What the exercise asks>
Filter the entries below, keeping only lines with the word "page".

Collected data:
-*-
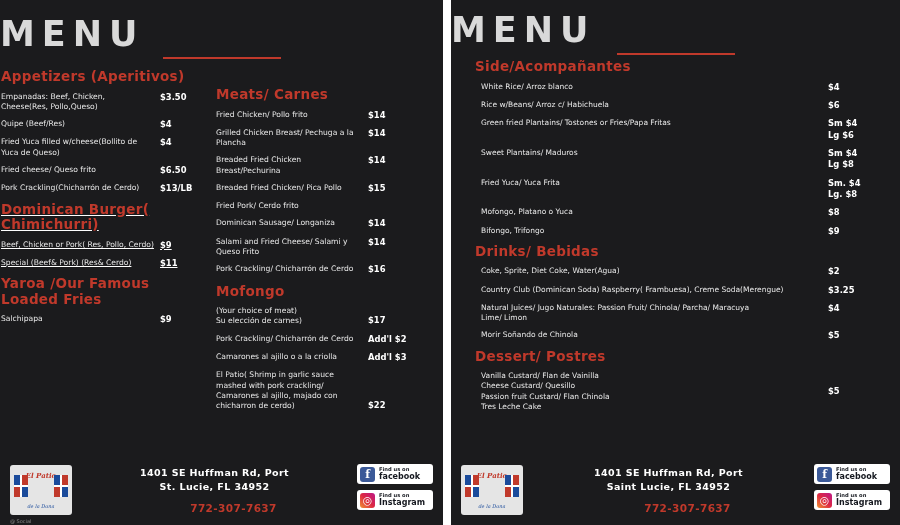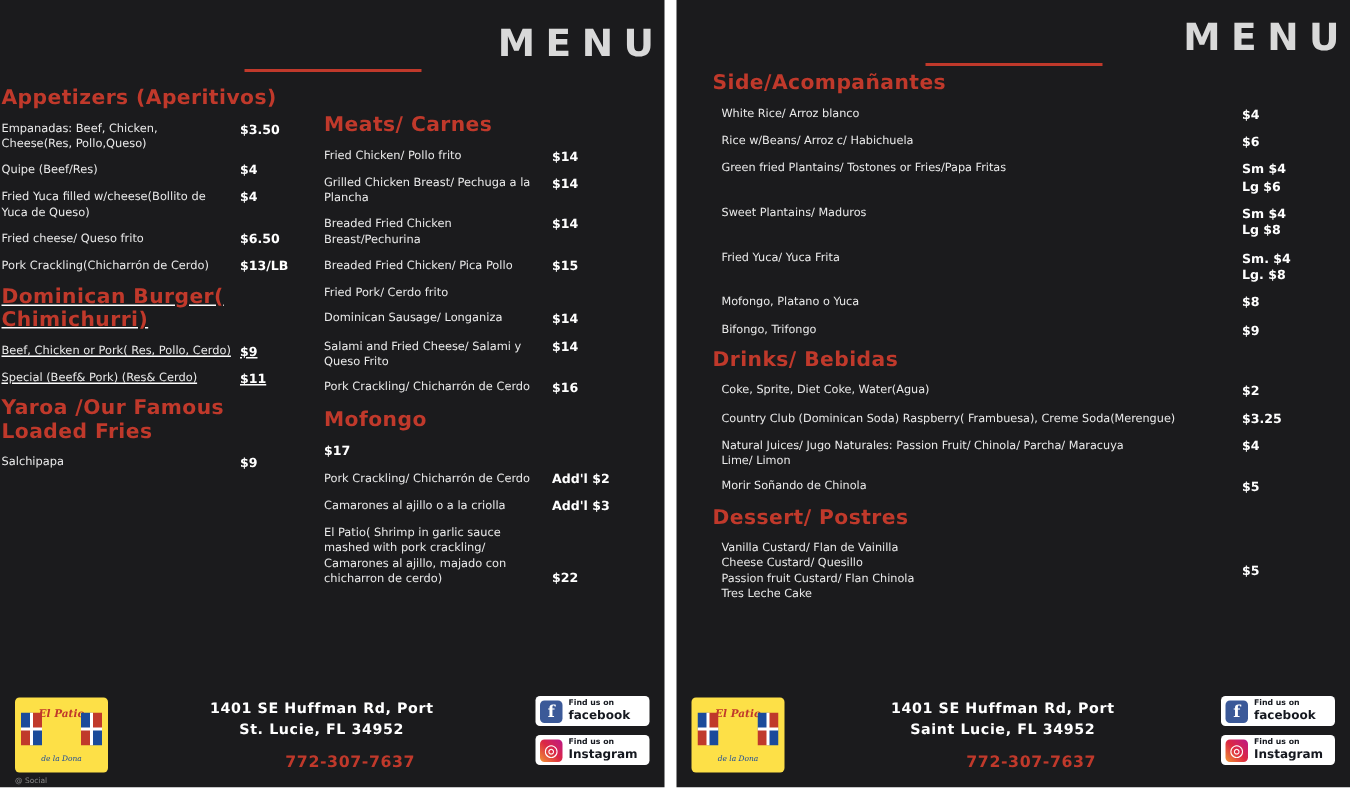--- a/index.html
+++ b/index.html
@@ -19,23 +19,23 @@
     background: #1b1b1d;
     color: #ffffff;
     position: relative;
     overflow: hidden;
   }
   .page-left { width: 443px; height: 525px; }
   .page-right { width: 449px; height: 525px; }
 
   
   .menu-title {
-    text-align: right;
+    text-align: left;
     color: #d9d9d9;
-    font-size: 25px;
+    font-size: 35px;
     letter-spacing: 7px;
     font-weight: bold;
     padding-top: 14px;
     font-family: "DejaVu Sans", sans-serif;
   }
   .menu-title .underline {
     display: block;
     width: 118px;
     height: 2px;
     background: #c0392b;
@@ -96,21 +96,21 @@
     position: absolute;
     left: 0; right: 0; bottom: 0;
     height: 66px;
     display: flex;
     align-items: center;
     justify-content: space-between;
     padding: 0 10px 4px 10px;
   }
   .logo {
     width: 62px; height: 50px;
-    background: #fde047;
+    background: #e5e5e5;
     border-radius: 3px;
     position: relative;
     overflow: hidden;
     flex: 0 0 auto;
   }
   .logo .flag-l { position: absolute; left: 4px; top: 10px; width: 14px; height: 22px; }
   .logo .flag-r { position: absolute; right: 4px; top: 10px; width: 14px; height: 22px; }
   .logo-text {
     position: absolute;
     left: 0; right: 0; top: 6px;
@@ -281,20 +281,22 @@
           </div>
           <div class="item">
             <div class="name">Pork Crackling/ Chicharrón de Cerdo</div>
             <div class="price">$16</div>
           </div>
         </div>
 
         <div style="margin-top:8px;">
           <div class="section-head">Mofongo</div>
           <div class="item">
+            <div class="name" style="white-space:pre-line;">(Your choice of meat)
+Su elección de carnes)</div>
             <div class="price" style="align-self:flex-end;">$17</div>
           </div>
           <div class="item">
             <div class="name">Pork Crackling/ Chicharrón de Cerdo</div>
             <div class="price">Add'l $2</div>
           </div>
           <div class="item">
             <div class="name">Camarones al ajillo o a la criolla</div>
             <div class="price">Add'l $3</div>
           </div>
-*-
Response>
   .page-left { width: 443px; height: 525px; }
   .page-right { width: 449px; height: 525px; }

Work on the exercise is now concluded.